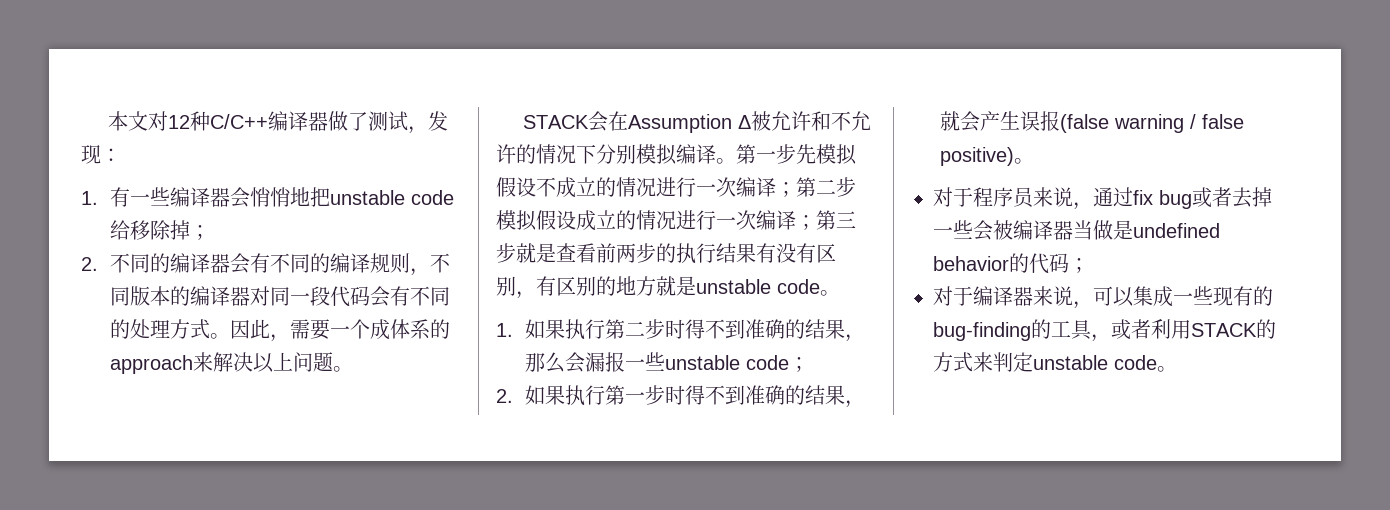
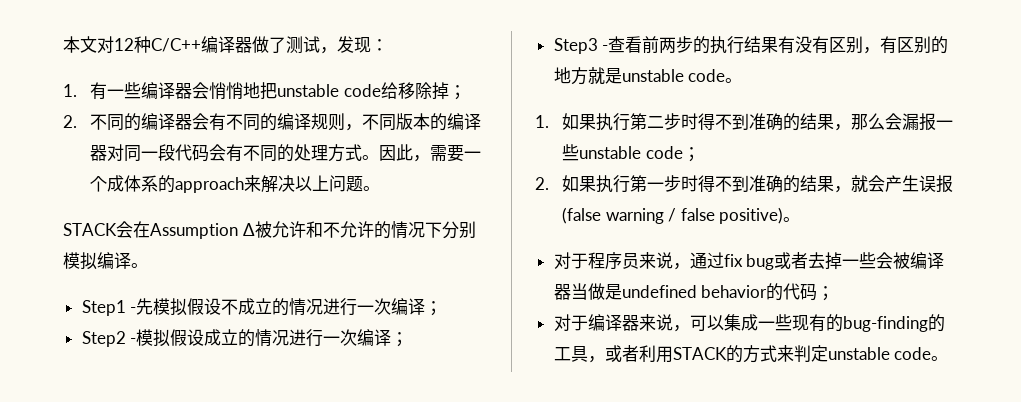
[736,144,796,164] 第一步 -> [81,300,137,316] // Step1 -
[796,177,856,197] 第二步 -> [81,331,137,347] // Step2 -
[816,210,856,230] [496,243,556,263] 第三步就是 -> [553,38,609,54] // Step3 -

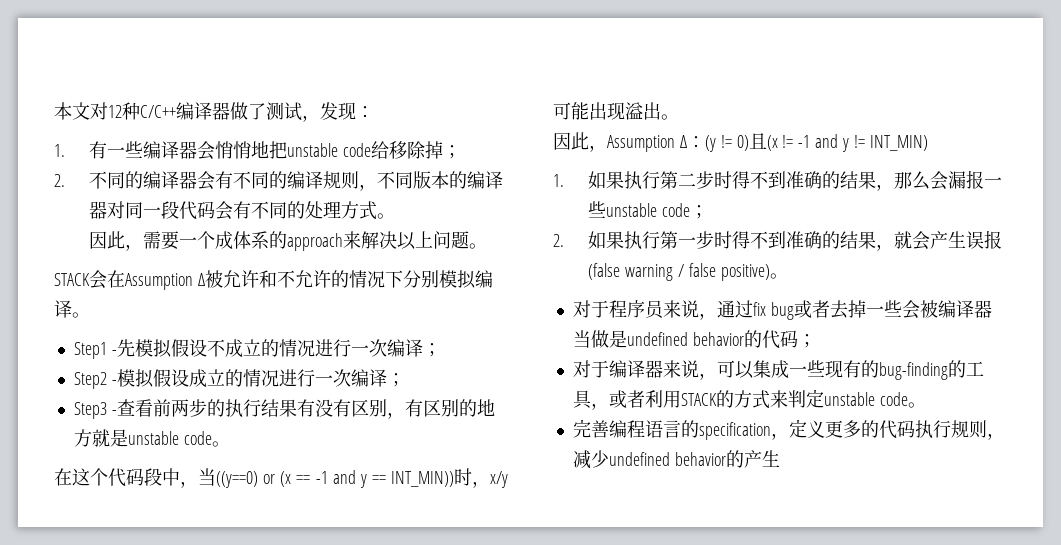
(380, 157) none -> (396, 216) //
(743, 80) none -> [54,468,508,488] [553,102,679,120] [553,132,928,152] // 在这个代码段中，当((y==0) or (x == -1 and y == INT_MIN))时，x/y可能出现溢出。 // 因此，Assumption Δ：(y != 0)且(x != -1 and y != INT_MIN)
(949, 358) none -> [572,419,1005,440] [572,450,780,469] // 完善编程语言的specification，定义更多的代码执行规则，减少undefined behavior的产生

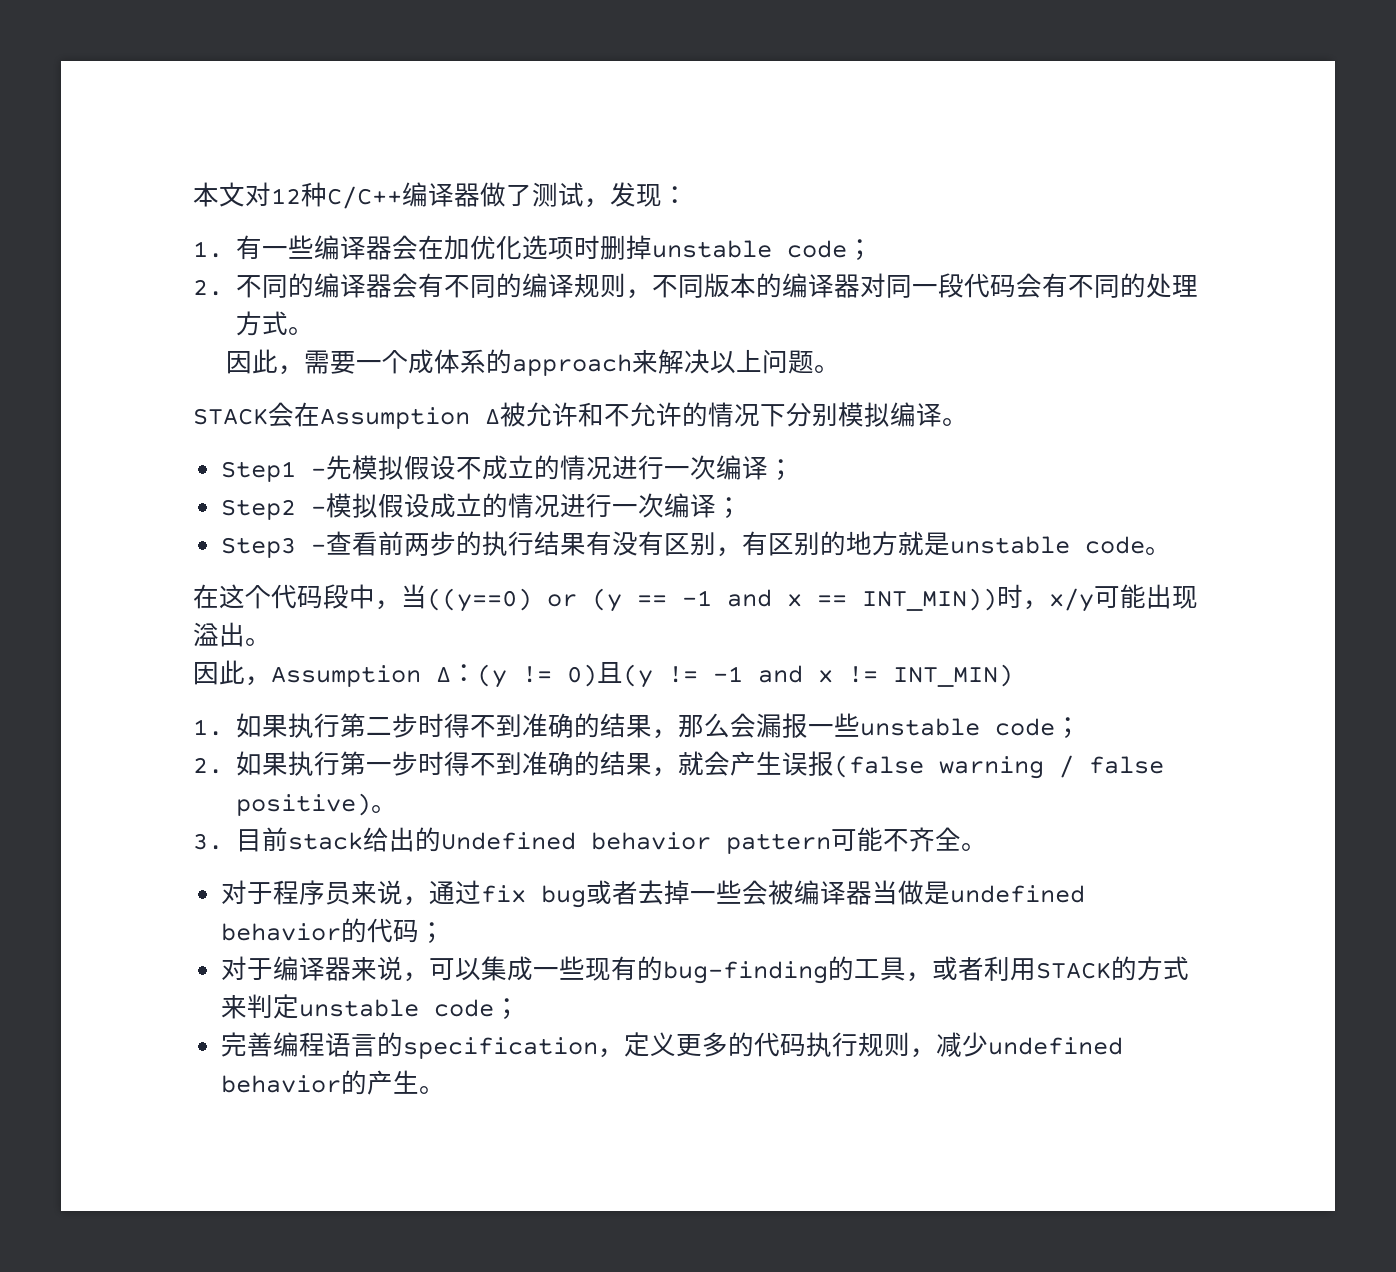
[215,141,444,159] 悄悄地把unstable code给移除掉 -> [417,235,847,260] 在加优化选项时删掉unstable code
[280,471,292,487] (x -> [592,588,622,612] (y
[359,474,367,488] y -> [787,594,802,607] x
[766,135,778,151] (x -> [623,664,653,688] (y
[842,138,850,152] y -> [818,670,833,683] x
(788, 276) none -> [193,827,987,854] // 3.目前stack给出的Undefined behavior pattern可能不齐全。
[907,402,926,408] 。 -> [494,998,521,1020] ；
(780, 458) none -> [419,1086,446,1094] 。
○ ○ ○ ○ ○ ○ ○
Report each line in the data above that holds the word "none" by copying it.

> _ANSWER SECTION_
(380, 157) none -> (396, 216) //
(743, 80) none -> [54,468,508,488] [553,102,679,120] [553,132,928,152] // 在这个代码段中，当((y==0) or (x == -1 and y == INT_MIN))时，x/y可能出现溢出。 // 因此，Assumption Δ：(y != 0)且(x != -1 and y != INT_MIN)
(949, 358) none -> [572,419,1005,440] [572,450,780,469] // 完善编程语言的specification，定义更多的代码执行规则，减少undefined behavior的产生
(788, 276) none -> [193,827,987,854] // 3.目前stack给出的Undefined behavior pattern可能不齐全。
(780, 458) none -> [419,1086,446,1094] 。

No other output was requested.